_TASK OBJECTIVE_.
Each line below that contains "none" counts once; report the total and nothing more.

_INPUT MATERIAL_.
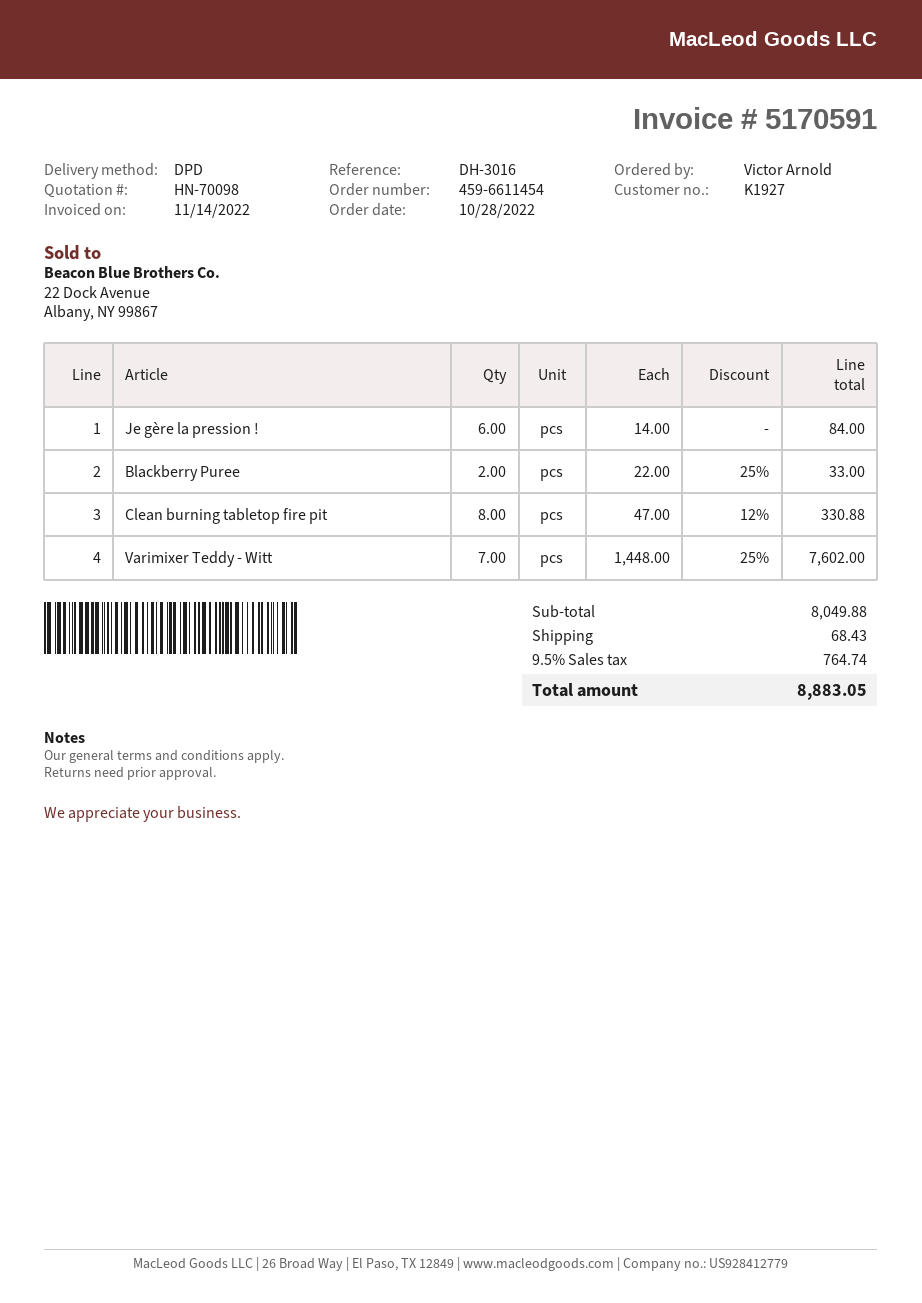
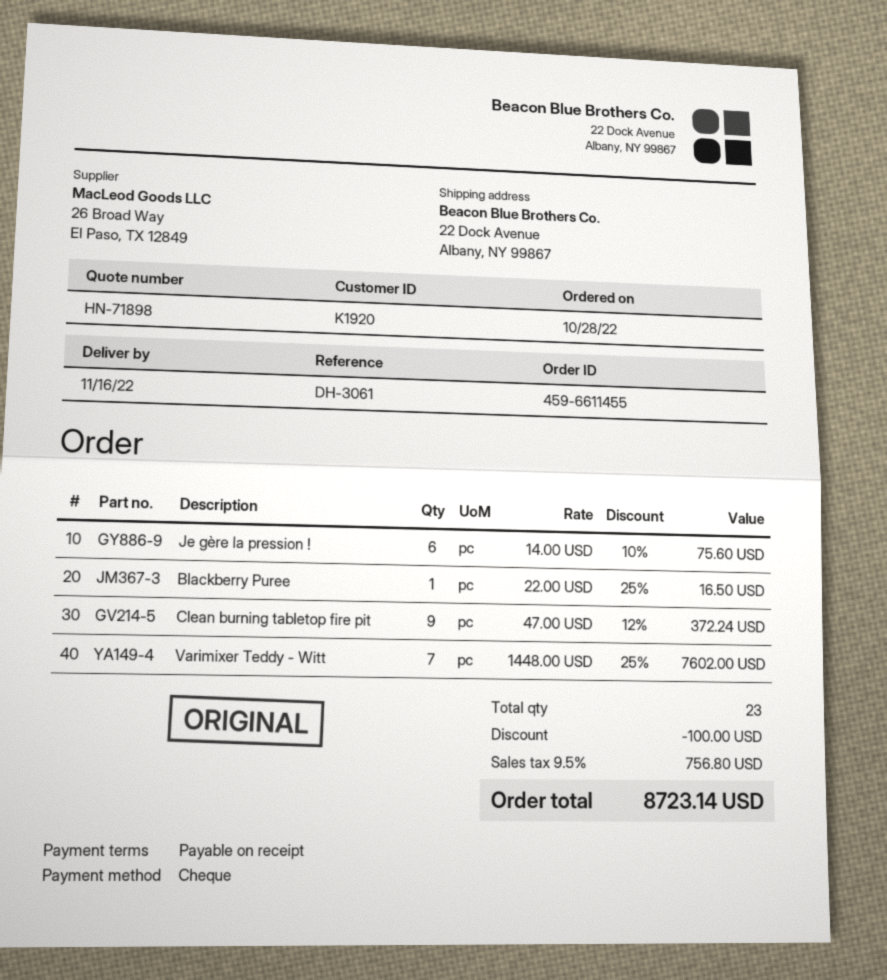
quote number: HN-70098 -> HN-71898
order number: 459-6611454 -> 459-6611455
customer number: K1927 -> K1920
reference: DH-3016 -> DH-3061
Je gère la pression !: 6 x 14.00 = 84.00 -> 6 x 14.00 - 10% = 75.60
Blackberry Puree: 2 x 22.00 - 25% = 33.00 -> 1 x 22.00 - 25% = 16.50
Clean burning tabletop fire pit: 8 x 47.00 - 12% = 330.88 -> 9 x 47.00 - 12% = 372.24
discount: none -> 100.00
shipping: 68.43 -> none
tax: 9.5% = 764.74 -> 9.5% = 756.80
total: 8883.05 -> 8723.14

_ANSWER FOR THE TASK_.
2